The realignment resulted from Canwest Global Communications's acquisition of Western International Communications (WIC) in 2000. In most of the markets where a WIC-owned station was involved in the deal, the acquisition gave Canwest Global independent stations that were integrated into either the latter company's Global Television Network or the newly formed CH television system; in one case, a CTV-affiliated station (CFCF-TV in Montreal) was sold directly to CTV to become an owned-and-operated station (O&O) of the network. In Vancouver, however, the acquisition gave Canwest Global one of the most lucrative prizes in the entire country: control of CHAN-TV (channel 8), the market's CTV affiliate. CHAN, better known as "BCTV," had been Vancouver's highest-rated television station for decades, and one of the highest-rated stations in the country. It also boasted a massive network of rebroadcasters covering over 95 percent of British Columbia, unlike Global's existing Vancouver station CKVU-TV.

CHAN's relationship with the CTV network in the years prior to the realignment had been rocky. Historically, CHAN and some of the other affiliates in Western Canada had resented the dominance of the affiliates in the eastern part of the country, especially Toronto flagship CFTO-TV (channel 9), in the production of network programming, in regards to both entertainment shows and news programming. The station had desired for years to host a national news program; when it was rebuffed by CTV, it instead launched the early-evening Canada Tonight on the WIC station group in 1993.

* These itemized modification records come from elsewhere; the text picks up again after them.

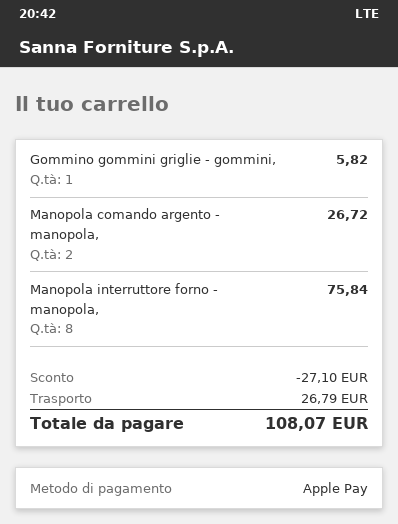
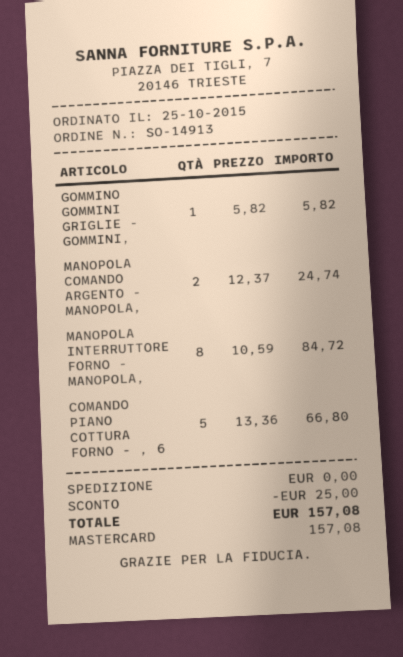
payment method: Apple Pay -> Mastercard
Manopola comando argento - manopola,: 2 for 26.72 -> 2 for 24.74
Manopola interruttore forno - manopola,: 8 for 75.84 -> 8 for 84.72
COMANDO PIANO COTTURA FORNO - , 6: none -> 5 for 66.80
discount: 27.10 -> 25.00
shipping: 26.79 -> 0.00
total: 108.07 -> 157.08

These issues were exacerbated in 1997 when the original owner of CFTO, Baton Broadcasting, acquired controlling interest in CTV after over a quarter-century of buying CTV affiliates. Shortly thereafter, Baton revamped the CTV schedule to incorporate the programming of the former Baton Broadcast System. That same year, Baton launched a new Vancouver station, CIVT (channel 32, known on-air as "Vancouver Television" or "VTV").

Since CTV did not previously offer a network schedule covering the entire day (or even all of primetime), these changes meant that CTV now maintained two different programming streams: a base "network" schedule which aired on all CTV stations, both O&Os and affiliates, under the network's existing affiliation agreements; and a separate "non-network" block of programming which aired in its entirety on O&Os, although CTV would offer rights on a per-program basis to affiliates in markets where the company did not have a station of its own. In much of Canada, this was a meaningless distinction, as most CTV stations were already O&Os — but in Vancouver, the network programming aired on CHAN while the O&O programming aired on CIVT.

CHAN's Victoria-based sister station CHEK (channel 6) was itself a CTV affiliate and therefore carried the same stream of network programming as CHAN; however, since the Vancouver stations' footprint covered much of the Victoria area and vice versa, CTV network programs would usually air on CHEK on alternative nights and/or in different timeslots compared to CHAN.

This meant that for the four years between CIVT's launch and the 2001 realignment, CHAN and CIVT were effectively in competition with each other for programming to which CTV held the broadcast rights – the network sometimes reclassified programs from one stream to the other, possibly to help boost CIVT in the Vancouver ratings, in any event often leaving CHAN with little control over portions of its own program schedule because it could lose programs to CIVT at the network's discretion. It was also widely expected, although not publicly confirmed by CTV until after Canwest announced its plans for CHAN, that the network would simply transfer all of its programming to CIVT when its affiliation agreements with CHAN and CHEK ended.

As a result of the WIC takeover, Global assumed ownership of CHAN and chose to retain it instead of its existing O&O CKVU-TV (channel 10), which had less transmitting power and no rebroadcasting. Due to rules on media ownership set forth by the Canadian Radio-television and Telecommunications Commission (CRTC), which prohibit common ownership of two or more English language stations in a major market that have the same city of license, Global could not retain both stations simultaneously with CHEK in Victoria, so it put CKVU on the market. CKVU's sale to CHUM Limited for CA$125 million was announced on April 13, 2001, and was approved by the CRTC on October 15 of that year.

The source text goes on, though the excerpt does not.